Let's start! Execute the lines below

In [7]:
a = 0

In [9]:
a = a + 1
print(a)

2


If we rerun the cell above, `a` will have changed again! If you want to rerun everythin, restart the kernel first.

Notebooks offer convenient functionality, similar to IPython:
 - can use `!command` to execute bash
 - has tab-completion
 - prints automatically return value if it is not assigned to a variable
 - magic commands like %timeit
 
We will use them later on more

## Basic types and operations

Python has several basic types
 - numerical (float, int, complex)
 - string
 - bool
 
There are several operations defined on them, as we have already seen in examples.


In [42]:
a = 1  # creates an integer

b = 3.4  # float

# several ways for strings
c = "hello"
d = 'world'
cd = "welcome to this 'world' here"  # we can now use '' inside (or vice versa)
e = """hello world"""  # which we can also wrap
e2 = """hello
world
come here!"""

g = True

In [16]:
type(a)

int

With `type(...)`, we can determine the type of an object.

## strong typing

Python is **strongly typed** (as opposed to weakly typed). This means that the type of the variable _matters_ and some interactions between certain types are not directly possible.

In [17]:
a = 1
b = 2

In [41]:
a + b

4.4

These are two integers. We are not astonished that this works. What about the following?

In [29]:
mix_str_int = a + "foo"

TypeError: unsupported operand type(s) for +: 'int' and 'str'

Maybe the following works?

In [31]:
mix_str_int2 = a + "5"

TypeError: unsupported operand type(s) for +: 'int' and 'str'

Python is strict on the types, but we can always convert from one type to another (if a conversion is possible):

In [33]:
a + int("5")

6

...which works because `int("5") -> 5`.

There are though some implicit conversions in Python, let's look at the following:

In [20]:
f = 1.2
print(type(f))

<class 'float'>


In [27]:
int_plus_float = a + f
print(type(int_plus_float))

<class 'float'>


This is one of the few examples, where Python automatically converts the integer type to a float. The above addition _actually_ reads as

In [34]:
int_plus_float = float(a) + f

Similar with booleans as they are in principle 1 (`True`) and 0 (`False`)

In [37]:
True + 5

6

For readability, it is usually better to write an explicit conversion.

## Container types

Python has several container types as also found in other languages. The most important ones are:
 - list  (~array in other languages)
 - dict  (~hash table in other languages)
 
They can contain other objects which can then be assigned and accessed via the `[]` operator (_we will have a closer look at operators later on_)
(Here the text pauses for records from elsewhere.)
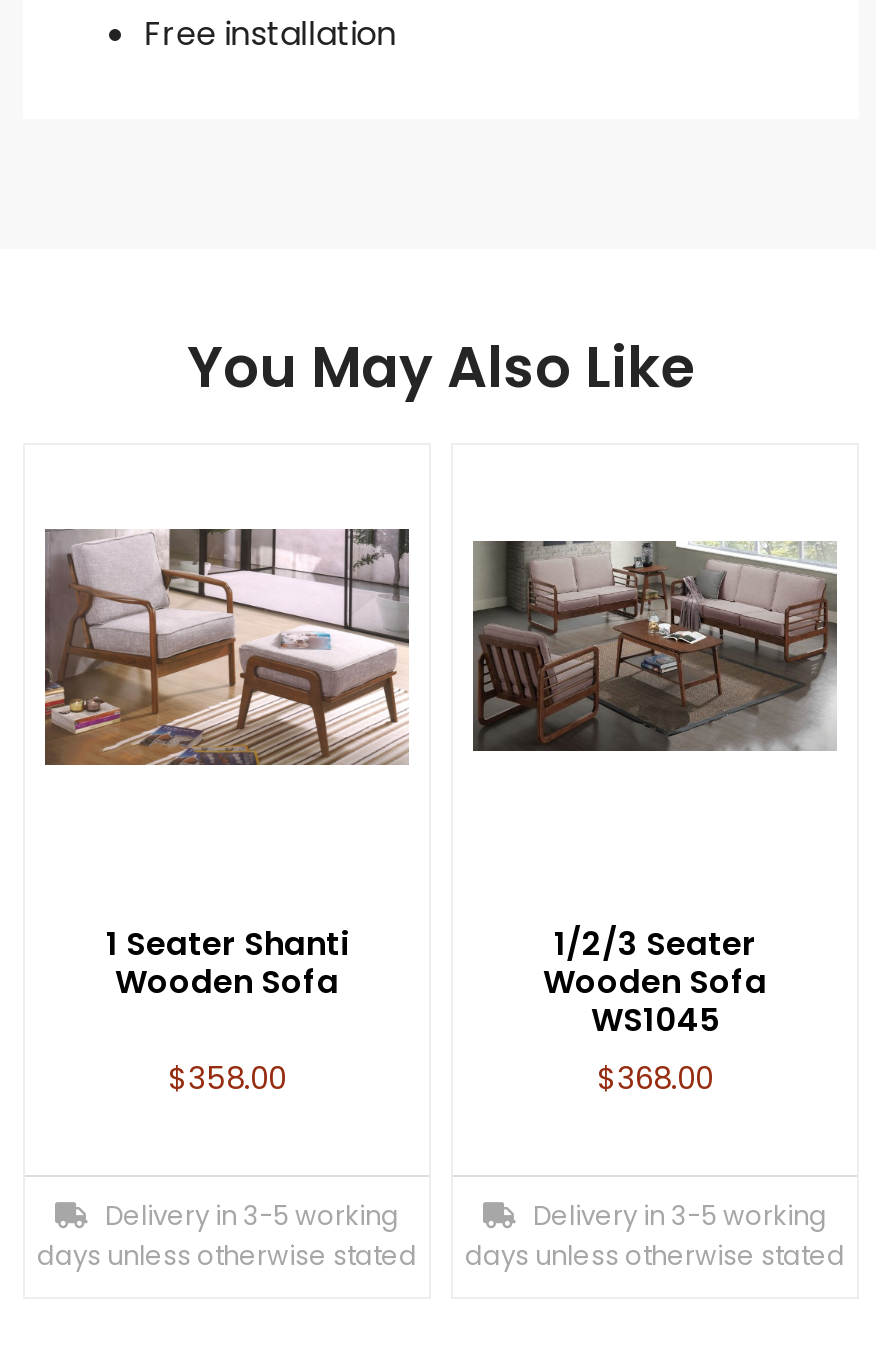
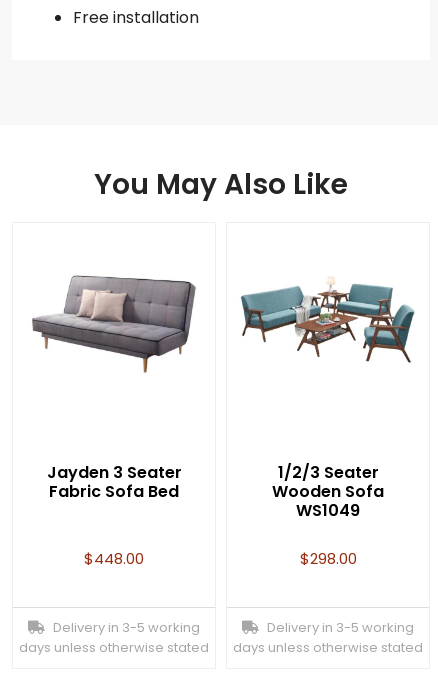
- [image]
+ [image]

- [image]
+ [image]

- 1 Seater Shanti
- Wooden Sofa
+ Jayden 3 Seater
+ Fabric Sofa Bed

- WS1045
- $368.00
+ WS1049
+ $298.00

- $358.00
+ $448.00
A list stores elements by indices, which are integers, while a dict stores elements by a `key`, which can be "any basic type" (to be precise: by their "hash", it can be any immutable type).

Let's look at examples!

In [49]:
# creating a list
list1 = [1, 2, 3]
print(list1)

[1, 2, 3]


We can access these element by indices, starting from 0

In [52]:
list1[0]

1

We can also assign a value to an place in the list

In [54]:
list1[1] = 42
print(list1)

[1, 42, 3]


and it can be extended with elements

In [65]:
list1.append(-5)
print(list1)

[1, 42, 3, -5, -5, -5]


Choosing a value that is not contained in the list raises an error. It is verbose, read and understand it.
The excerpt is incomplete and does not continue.